▶ **TASK OBJECTIVE**
Repeat the records in full and exactly, omitting pictures.

▶ **RECORDS**
⁂

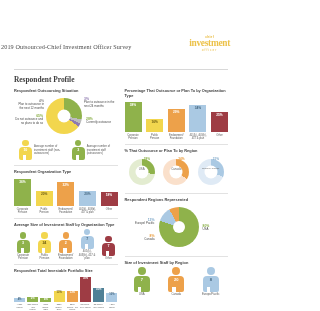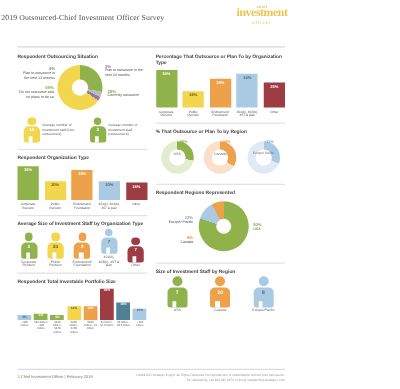--- a/index.html
+++ b/index.html
@@ -13,7 +13,7 @@
   .page { position: relative; width:240px; height:311px; padding: 0; }
 
   
-  .hdr { position:relative; height:34px; padding: 11px 12px 0 1px; }
+  .hdr { position:relative; height:34px; padding: 11px 12px 0 1px; margin-top: 32px; }
   .hdr-title {
     font-family: "Liberation Serif", serif;
     font-size: 6.2px; color:#4d4d4d; letter-spacing:.1px;

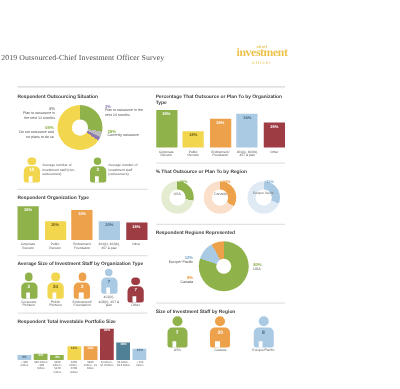--- a/index.html
+++ b/index.html
@@ -124,6 +124,7 @@
     </div>
   </div>
   <div class="rule"></div>
+  <div class="sec-title">Respondent Profile</div>
 
   <div class="cols">
 

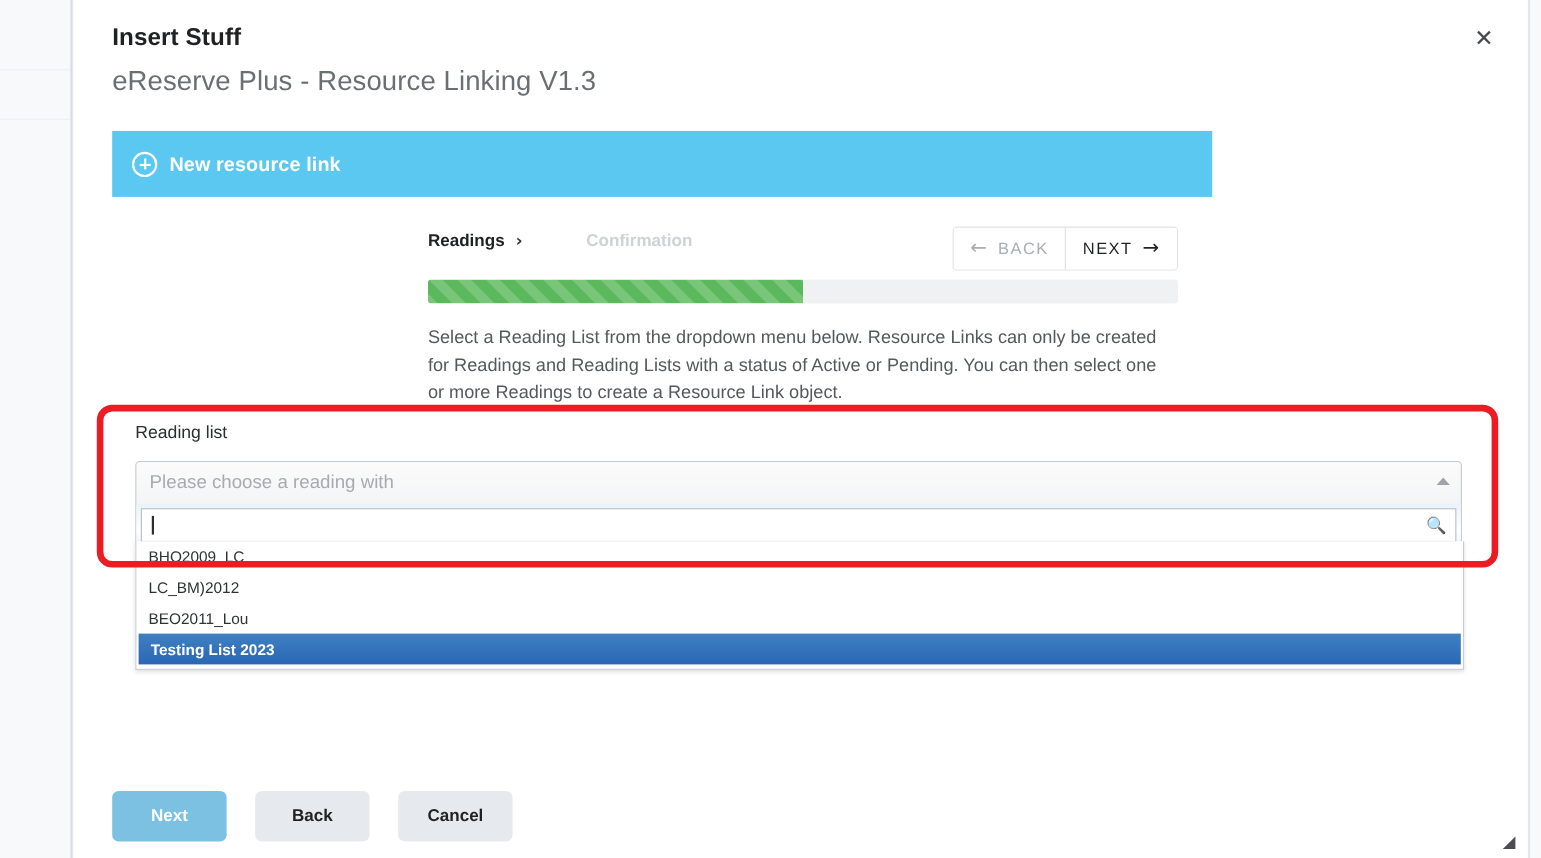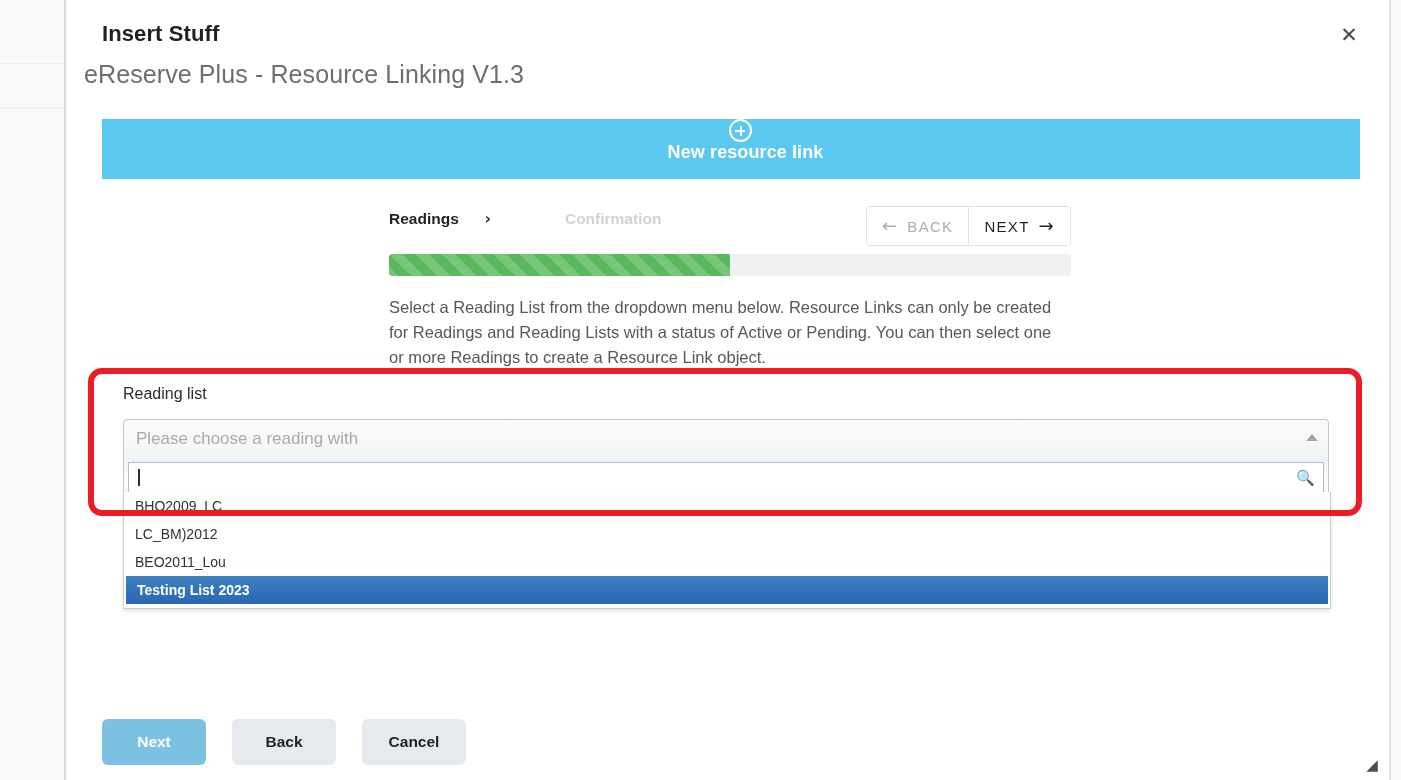--- a/index.html
+++ b/index.html
@@ -56,7 +56,7 @@
     letter-spacing: .1px;
   }
   .modal-subtitle {
-    position: absolute; left: 17px; top: 60px;
+    position: absolute; left: 35px; top: 60px;
     font-size: 25px; font-weight: 400; color: #6a6f74;
     letter-spacing: .1px;
   }

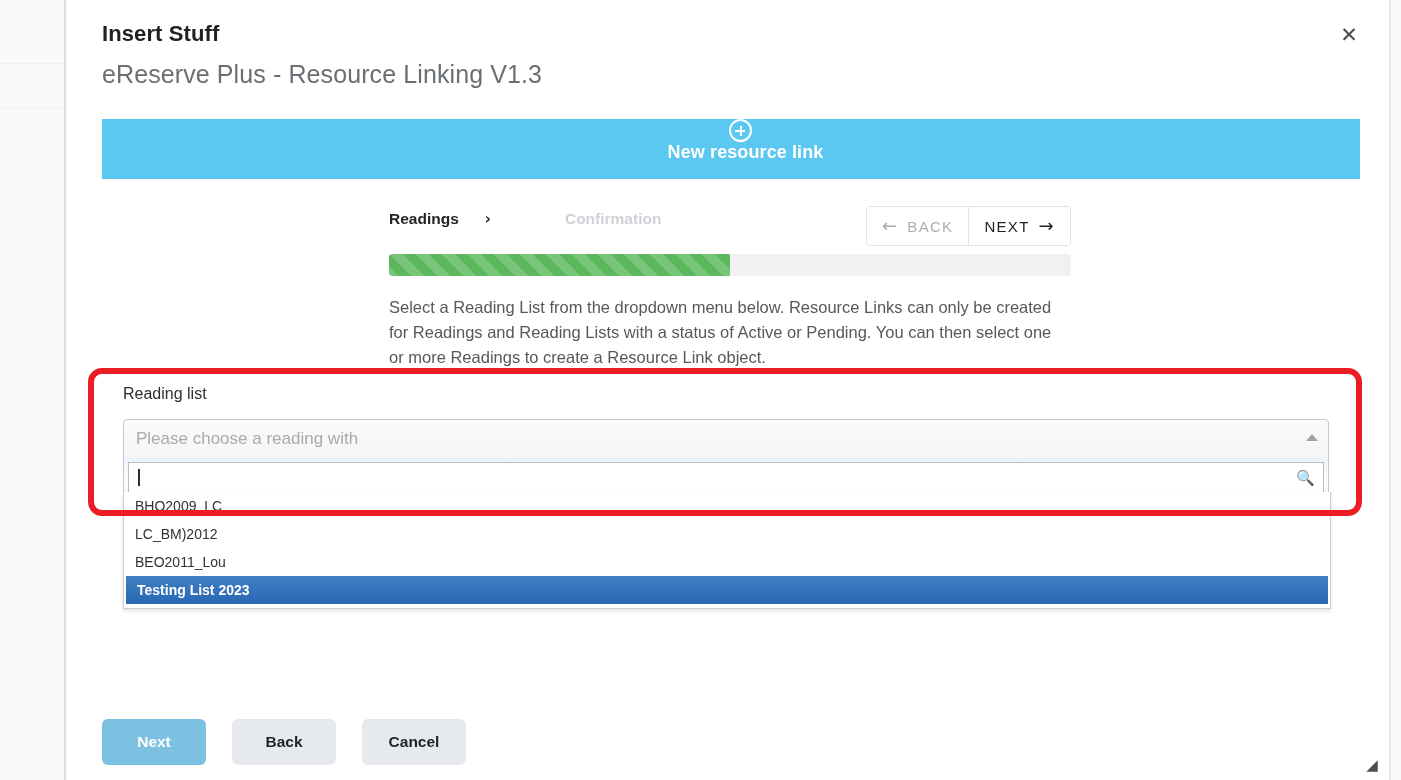--- a/index.html
+++ b/index.html
@@ -64,11 +64,10 @@
   
   .banner {
     position: absolute; left: 35px; top: 119px;
-    width: 1258px; height: 60px;
+    width: 1000px; height: 60px;
     background: #5ac8f0;
     display: flex; align-items: center;
     padding-left: 18px;
-    flex-direction: column;
   }
   .banner-plus {
     width: 23px; height: 23px; border-radius: 50%;

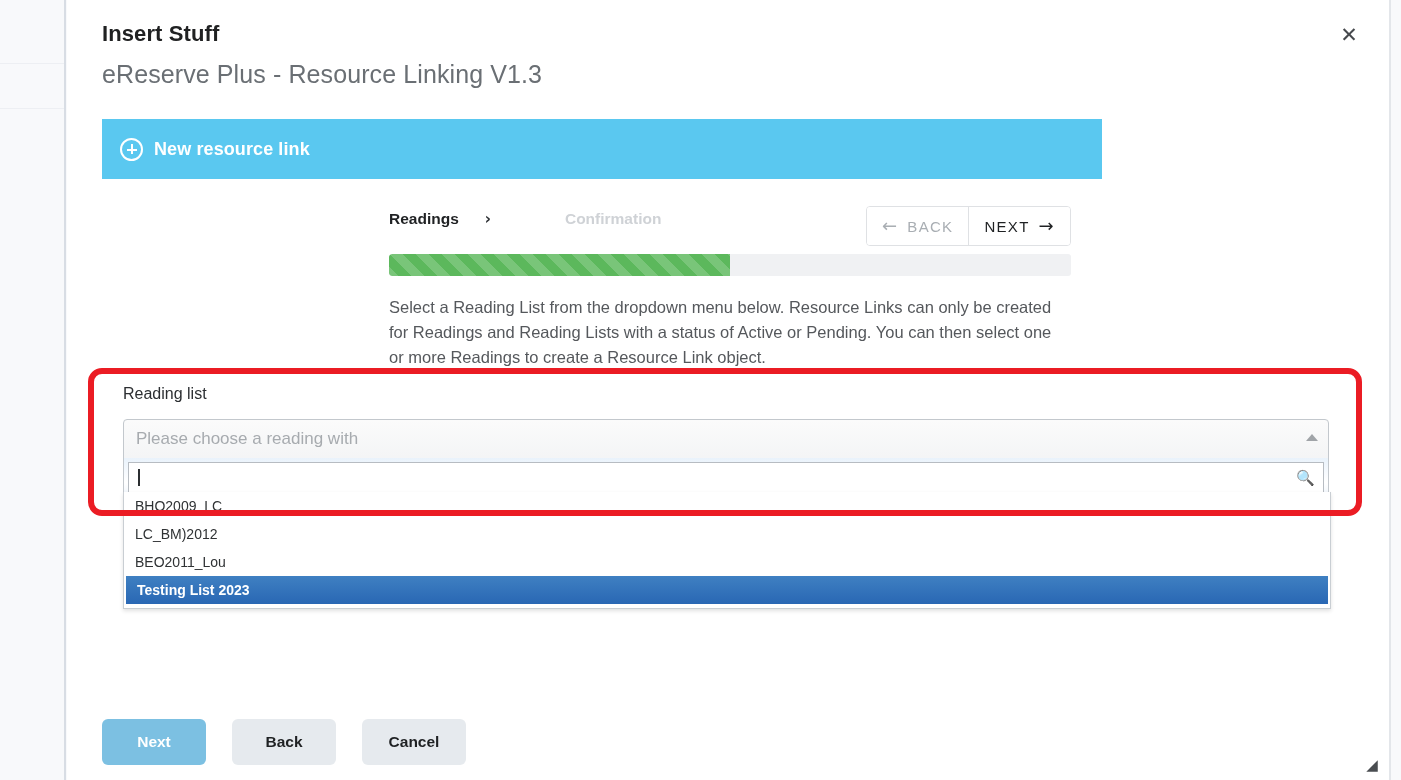--- a/index.html
+++ b/index.html
@@ -90,7 +90,7 @@
     position: absolute; left: 322px; top: 210px; width: 682px;
   }
   .steps {
-    display: flex; align-items: baseline; gap: 26px;
+    display: flex; align-items: baseline; gap: 10px;
     height: 30px;
   }
   .step-active { font-size: 15.5px; font-weight: bold; color: #1f2123; }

⁂

▶ **TASK RESPONSE**
--- a/index.html
+++ b/index.html
@@ -13,7 +13,7 @@
   .page { position: relative; width:240px; height:311px; padding: 0; }
 
   
-  .hdr { position:relative; height:34px; padding: 11px 12px 0 1px; }
+  .hdr { position:relative; height:34px; padding: 11px 12px 0 1px; margin-top: 32px; }
   .hdr-title {
     font-family: "Liberation Serif", serif;
     font-size: 6.2px; color:#4d4d4d; letter-spacing:.1px;

--- a/index.html
+++ b/index.html
@@ -124,6 +124,7 @@
     </div>
   </div>
   <div class="rule"></div>
+  <div class="sec-title">Respondent Profile</div>
 
   <div class="cols">
 

--- a/index.html
+++ b/index.html
@@ -56,7 +56,7 @@
     letter-spacing: .1px;
   }
   .modal-subtitle {
-    position: absolute; left: 17px; top: 60px;
+    position: absolute; left: 35px; top: 60px;
     font-size: 25px; font-weight: 400; color: #6a6f74;
     letter-spacing: .1px;
   }

--- a/index.html
+++ b/index.html
@@ -64,11 +64,10 @@
   
   .banner {
     position: absolute; left: 35px; top: 119px;
-    width: 1258px; height: 60px;
+    width: 1000px; height: 60px;
     background: #5ac8f0;
     display: flex; align-items: center;
     padding-left: 18px;
-    flex-direction: column;
   }
   .banner-plus {
     width: 23px; height: 23px; border-radius: 50%;

--- a/index.html
+++ b/index.html
@@ -90,7 +90,7 @@
     position: absolute; left: 322px; top: 210px; width: 682px;
   }
   .steps {
-    display: flex; align-items: baseline; gap: 26px;
+    display: flex; align-items: baseline; gap: 10px;
     height: 30px;
   }
   .step-active { font-size: 15.5px; font-weight: bold; color: #1f2123; }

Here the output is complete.